**DATA RECORDS:**
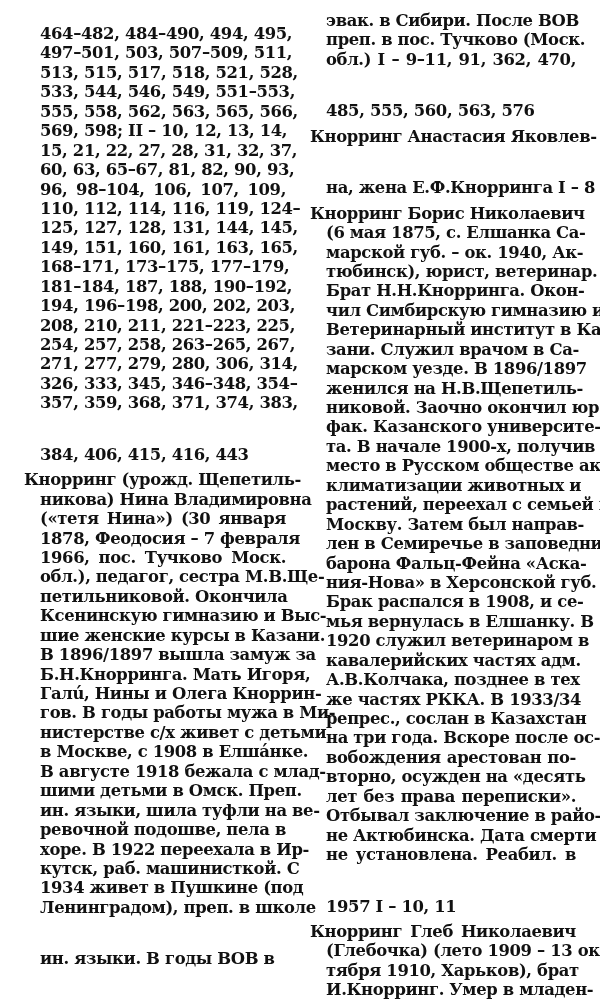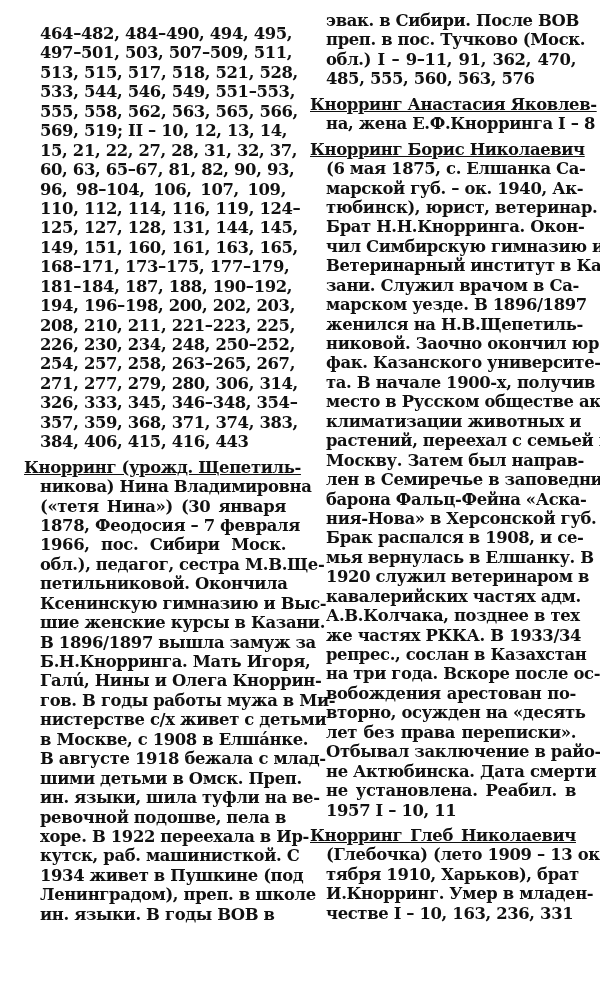"485, 555, 560, 563, 576" .line.last { margin-top: none -> 32px }
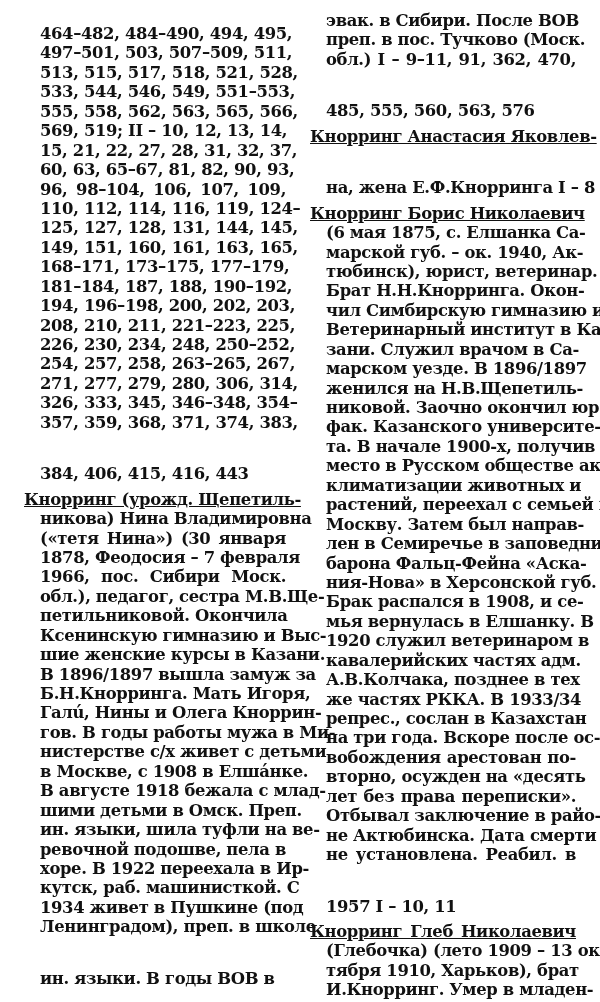"569, 519; II – 10," span.line { text: 519 -> 598 }
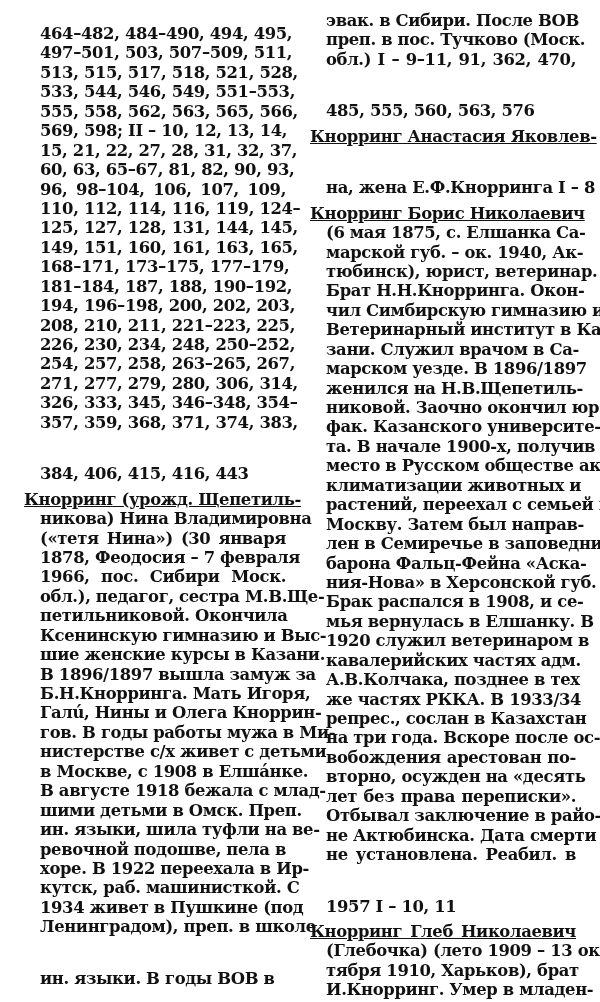"Кнорринг Анастасия Яковлев-" .line.head { text-decoration: underline -> none }
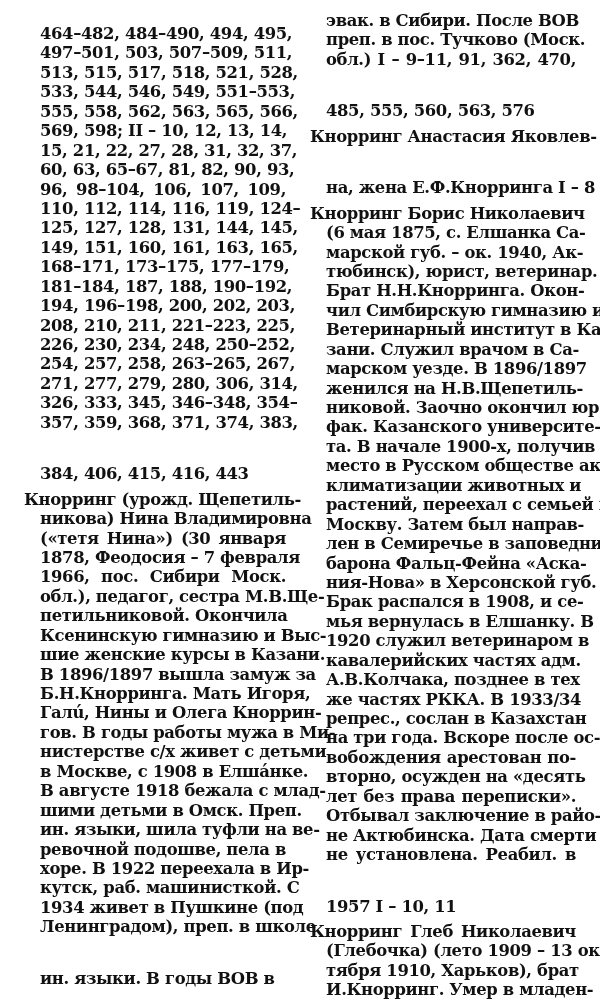"226, 230, 234, 248, 250–252," span.line { html: <span>226, 230, 234, 248, 250–252,</span> -> none }
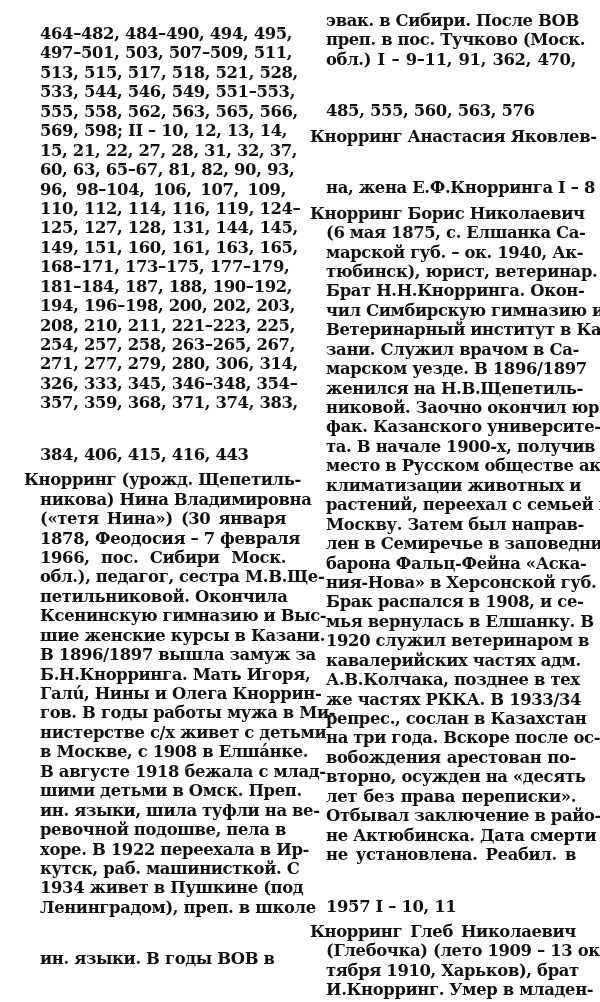"1966, пос. Сибири Моск." span.line { text: Сибири -> Тучково }
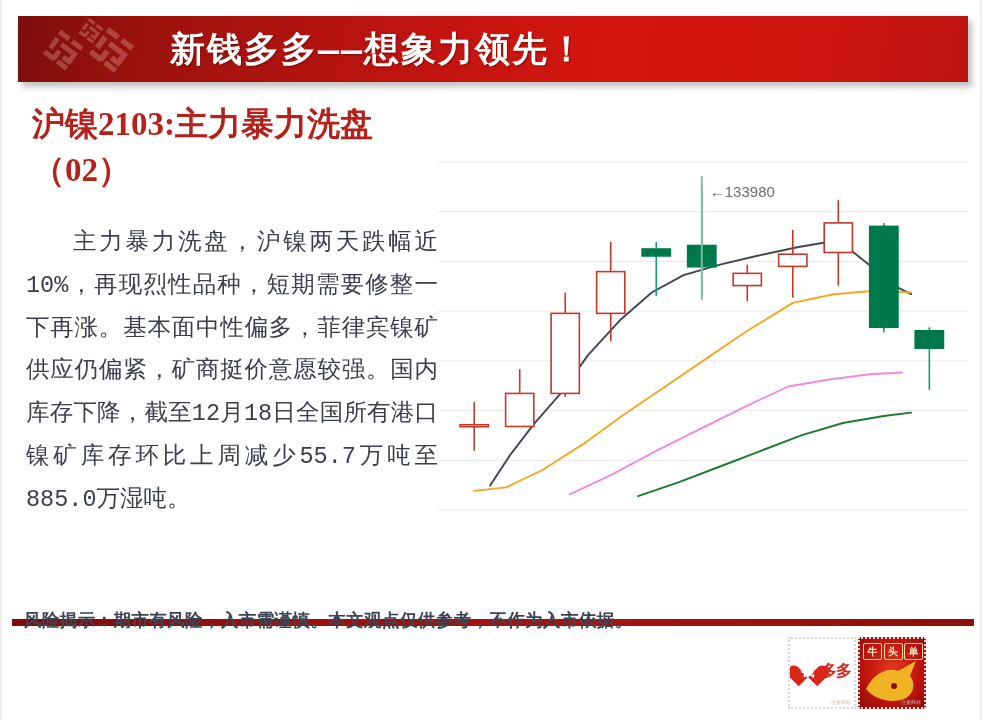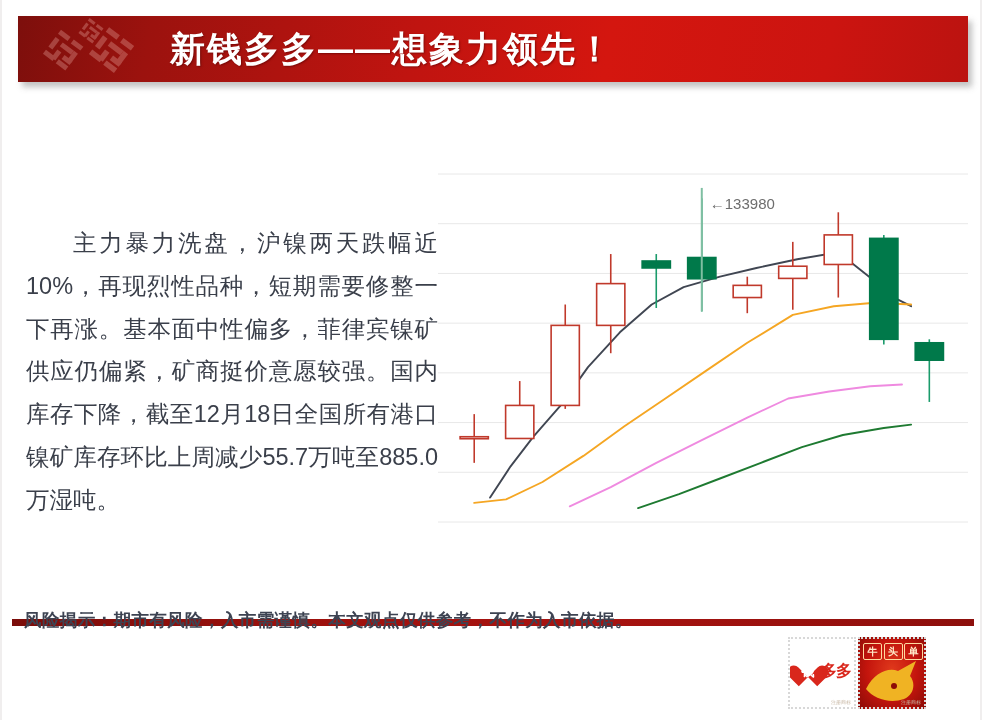"新钱多多——想象力领先！" .banner-title { font-family: Liberation Sans, sans-serif -> Liberation Mono, monospace }
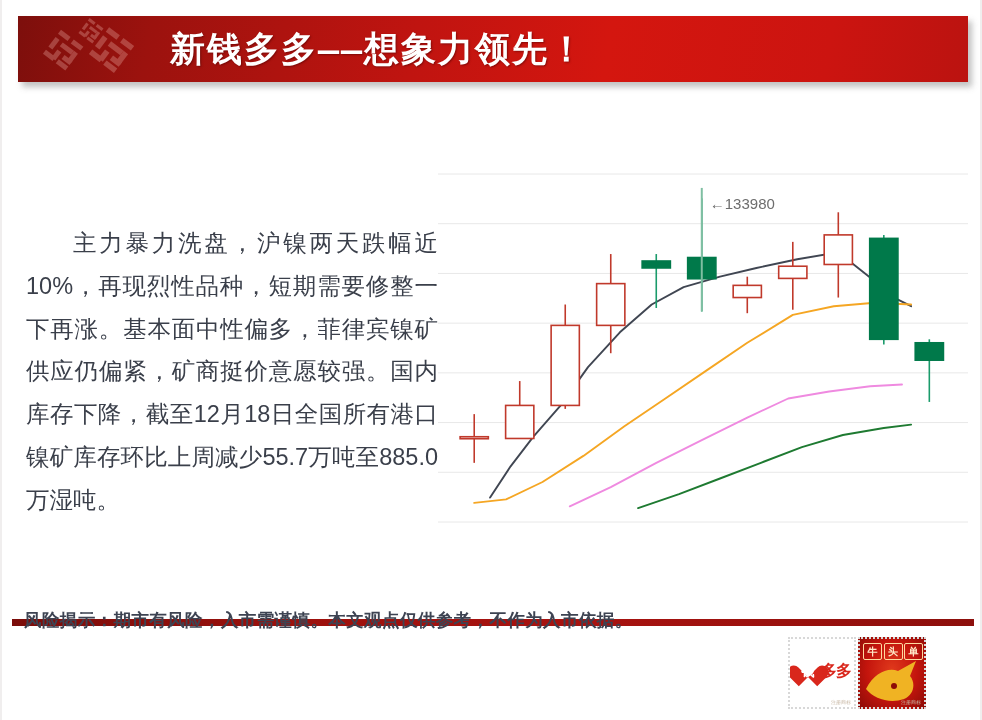"沪镍2103:主力暴力洗盘（02）" div.headline { html: none -> <div>沪镍2103:主力暴力洗盘（02）</div> }
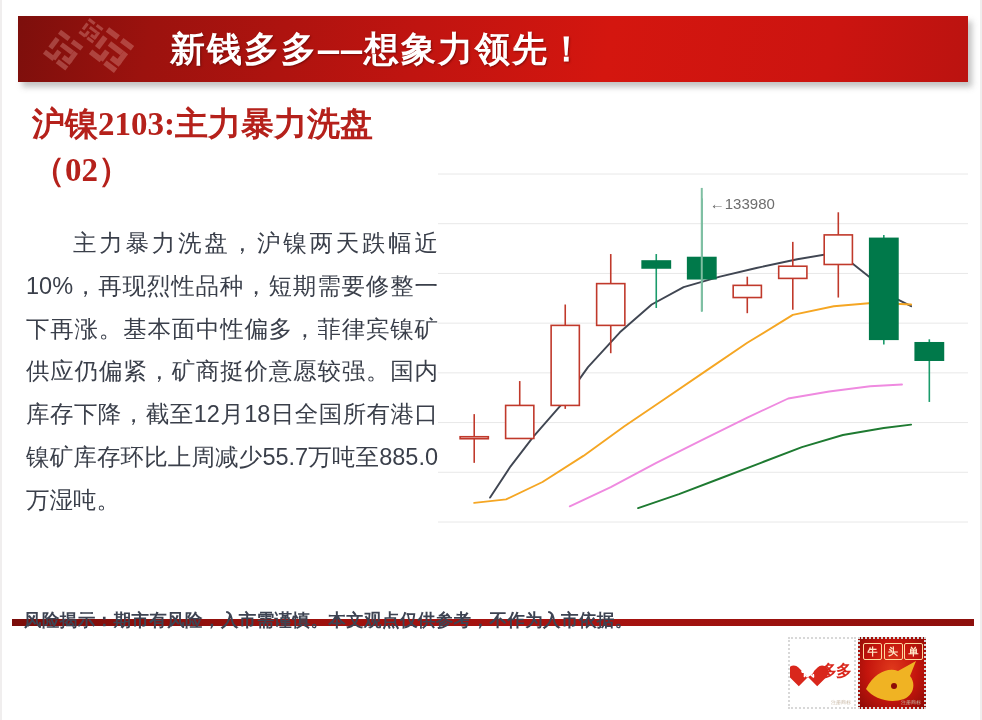"←133980" .chart-wrap { top: 168px -> 156px }
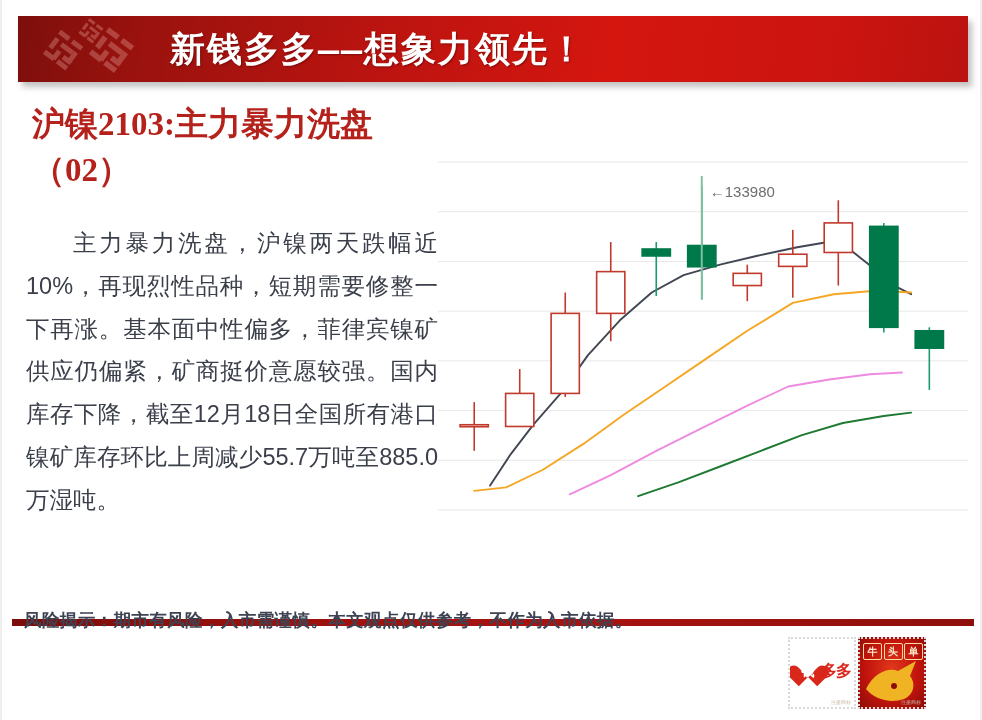"主力暴力洗盘，沪镍两天跌幅近10%，再现烈性品种，短期需要修整一下再涨。基本面中" .bodytext { font-family: Liberation Sans, sans-serif -> Liberation Mono, monospace }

**WORK REQUEST:** Give again exactly the lines running from the beginning of the material above through the line that contains "text: Сибири ->", and leave out every picture.

**EXERCISE SOLUTION:**
"485, 555, 560, 563, 576" .line.last { margin-top: none -> 32px }
"569, 519; II – 10," span.line { text: 519 -> 598 }
"Кнорринг Анастасия Яковлев-" .line.head { text-decoration: underline -> none }
"226, 230, 234, 248, 250–252," span.line { html: <span>226, 230, 234, 248, 250–252,</span> -> none }
"1966, пос. Сибири Моск." span.line { text: Сибири -> Тучково }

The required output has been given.